INFO 19:18:12 | logmuse:bulker:342 > File path: /usr/local/lib/python3.6/dist-packages/bulker/templates/bulker_config.yaml 
Traceback (most recent call last):
  File "/usr/local/bin/bulker", line 11, in <module>
    sys.exit(main())
  File "/usr/local/lib/python3.6/dist-packages/bulker/bulker.py", line 1232, in main
    bulker_init(bulkercfg, DEFAULT_CONFIG_FILEPATH, args.engine)
  File "/usr/local/lib/python3.6/dist-packages/bulker/bulker.py", line 343, in bulker_init
    bulker_config = yacman.YacAttMap(filepath=template_config_path, writable=True)
  File "/usr/local/lib/python3.6/dist-packages/yacman/yacman.py", line 113, in __init__
    create_lock(filepath, wait_max)
  File "/usr/local/lib/python3.6/dist-packages/ubiquerg/files.py", line 260, in create_lock
    _create_lock(lock_path, filepath, wait_max)
  File "/usr/local/lib/python3.6/dist-packages/ubiquerg/files.py", line 247, in _create_lock
    raise e
  File "/usr/local/lib/python3.6/dist-packages/ubiquerg/files.py", line 228, in _create_lock
    create_file_racefree(lock_path)
  File "/usr/local/lib/python3.6/dist-packages/ubiquerg/files.py", line 186, in create_file_racefree
    fd = os.open(file, write_lock_flags)
PermissionError: [Errno 13] Permission denied: '/usr/local/lib/python3.6/dist-packages/bulker/templates/lock.bulker_config.yaml'
Exception ignored in: <bound method YacAttMap.__del__ of YacAttMap: {}>
Traceback (most recent call last):
  File "/usr/local/lib/python3.6/dist-packages/yacman/yacman.py", line 160, in __del__
    if hasattr(self[IK], FILEPATH_KEY) and not getattr(self[IK], RO_KEY, True):
  File "/usr/local/lib/python3.6/dist-packages/attmap/pathex_attmap.py", line 59, in __getitem__
    v = super(PathExAttMap, self).__getitem__(item)
  File "/usr/local/lib/python3.6/dist-packages/attmap/ordattmap.py", line 48, in __getitem__
    return AttMap.__getitem__(self, item)
  File "/usr/local/lib/python3.6/dist-packages/attmap/attmap.py", line 32, in __getitem__
    return self.__dict__[item]
KeyError: '__internal'
nsheff commented 2 years ago

Ok, I could reproduce your problem and I fixed it.

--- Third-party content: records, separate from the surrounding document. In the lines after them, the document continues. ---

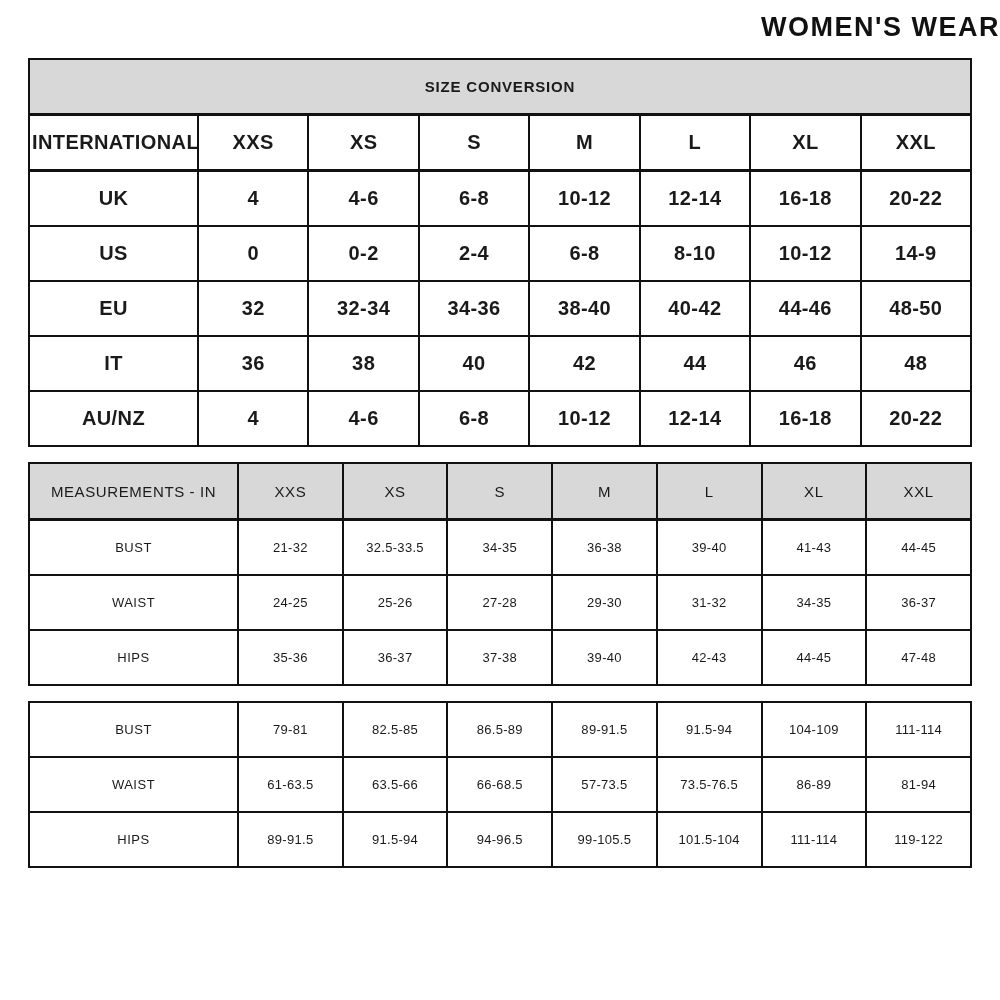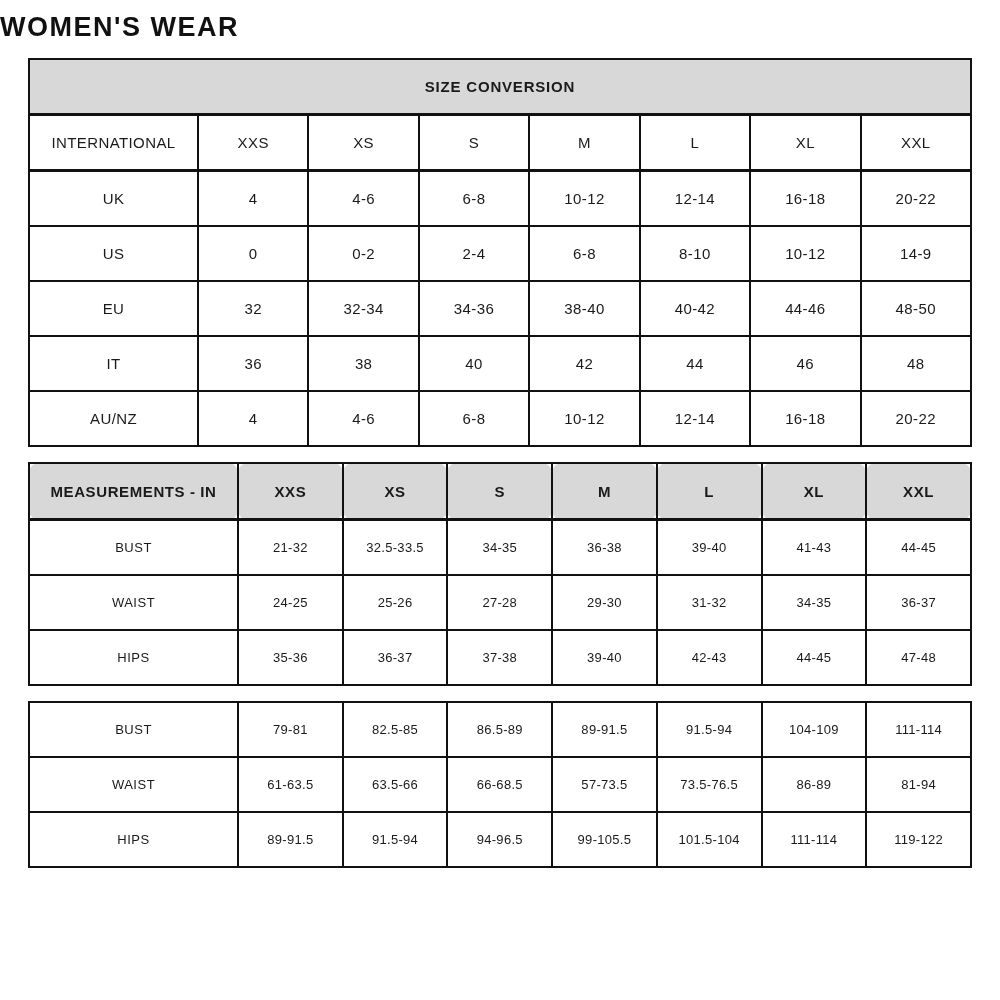--- a/index.html
+++ b/index.html
@@ -18,7 +18,7 @@
   }
   h1.title {
     margin: 0 0 10px 0;
-    text-align: left;
+    text-align: right;
     font-size: 27px;
     font-weight: 700;
     letter-spacing: 1.5px;

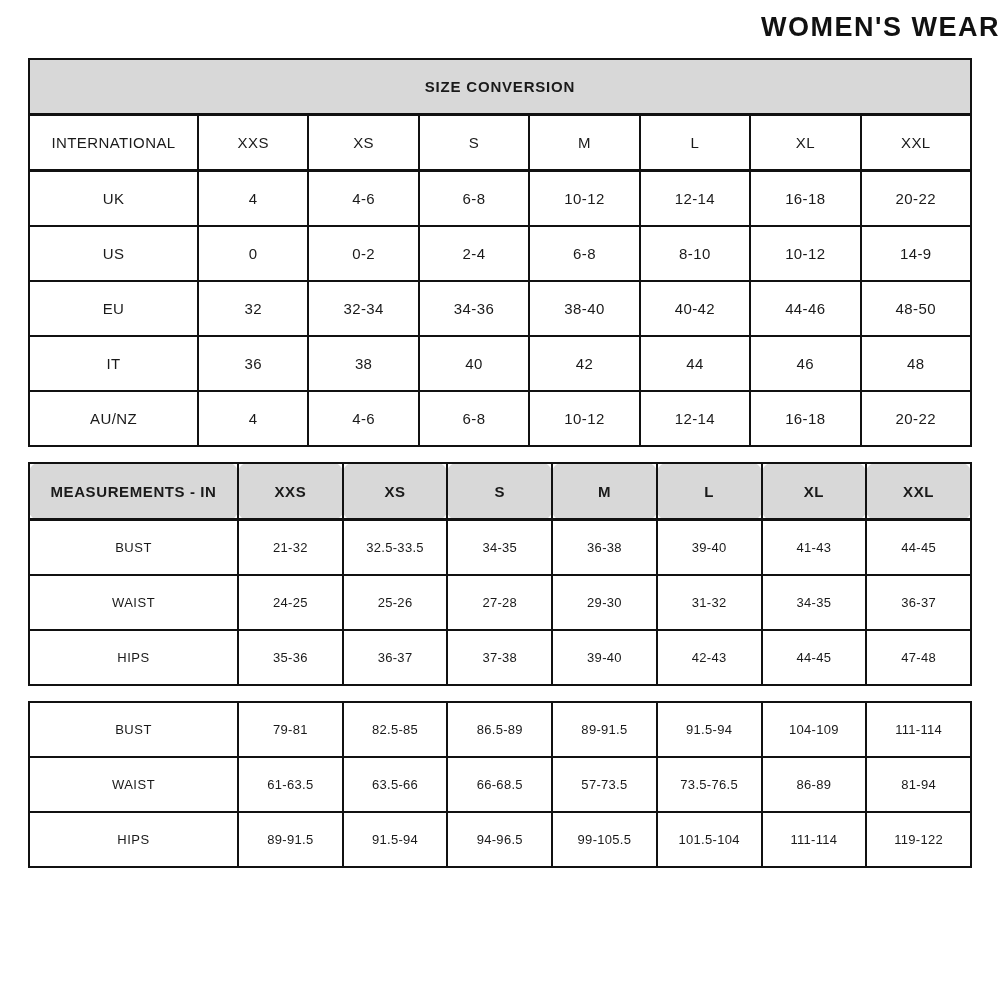--- a/index.html
+++ b/index.html
@@ -48,7 +48,7 @@
     border-bottom-width: 3px;
   }
   
-  .t-conv td { height: 53px; font-size: 15px; font-weight: 400; letter-spacing: 0.4px; }
+  .t-conv td { height: 53px; font-size: 20px; font-weight: 700; letter-spacing: 0.4px; }
   .t-conv tr.hdr td { border-bottom-width: 3px; }
   
   .t-meas th.size-h, .t-meas th.label-h {

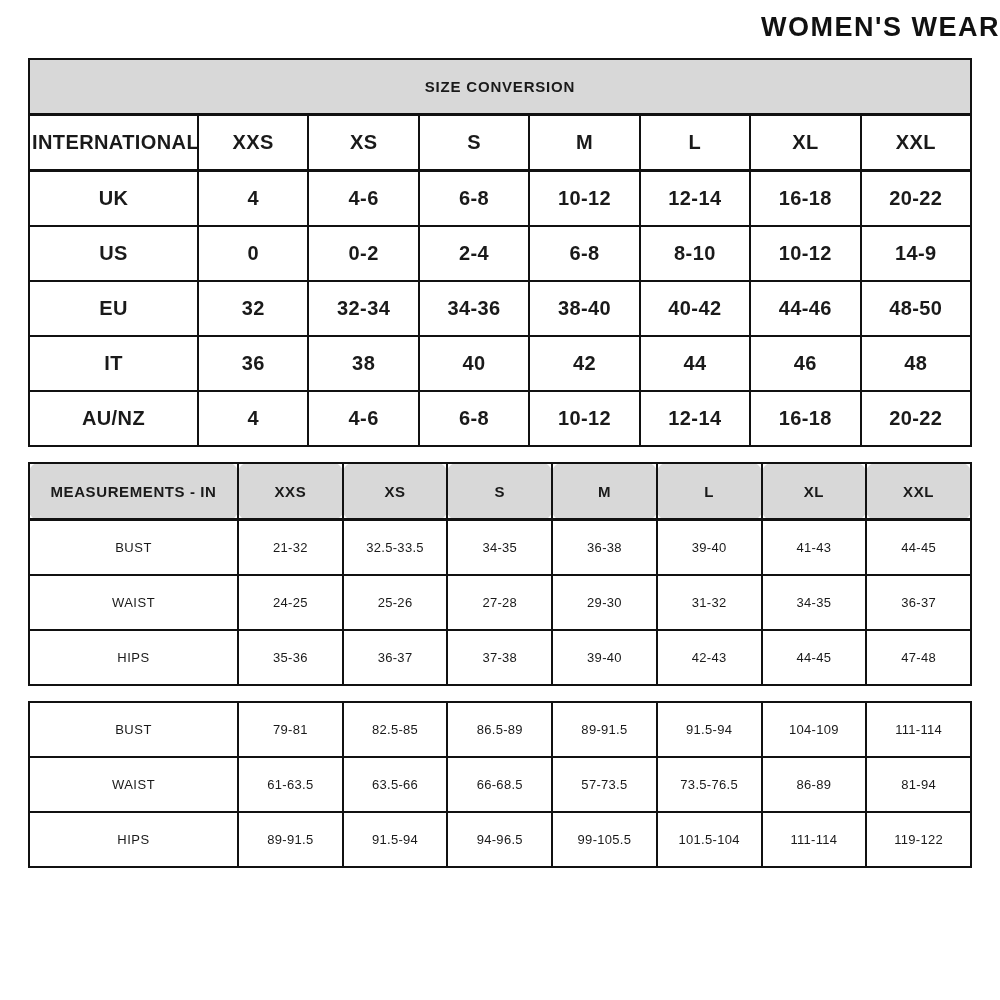--- a/index.html
+++ b/index.html
@@ -55,10 +55,9 @@
     background: #d8d8d8;
     height: 54px;
     font-size: 15px;
-    font-weight: 700;
+    font-weight: 400;
     letter-spacing: 0.6px;
     border-bottom-width: 3px;
-    border-radius: 10px;
   }
   .t-meas td { height: 53px; }
   .t-meas td.rowlabel { font-size: 13px; letter-spacing: 0.5px; }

Can you give this a try to see if it solves your problem? You'll need the latest yacman (0.8.4). You can install this from dev like this:

pip install https://github.com/databio/yacman/archive/refs/heads/dev.zip
pip install https://github.com/databio/bulker/archive/refs/heads/dev.zip

See if that takes care of it. if this works for you I'll make new bugfix releases of yacman and bulker.

nsheff commented 2 years ago

Hey @pvanheus was this able to solve the issue?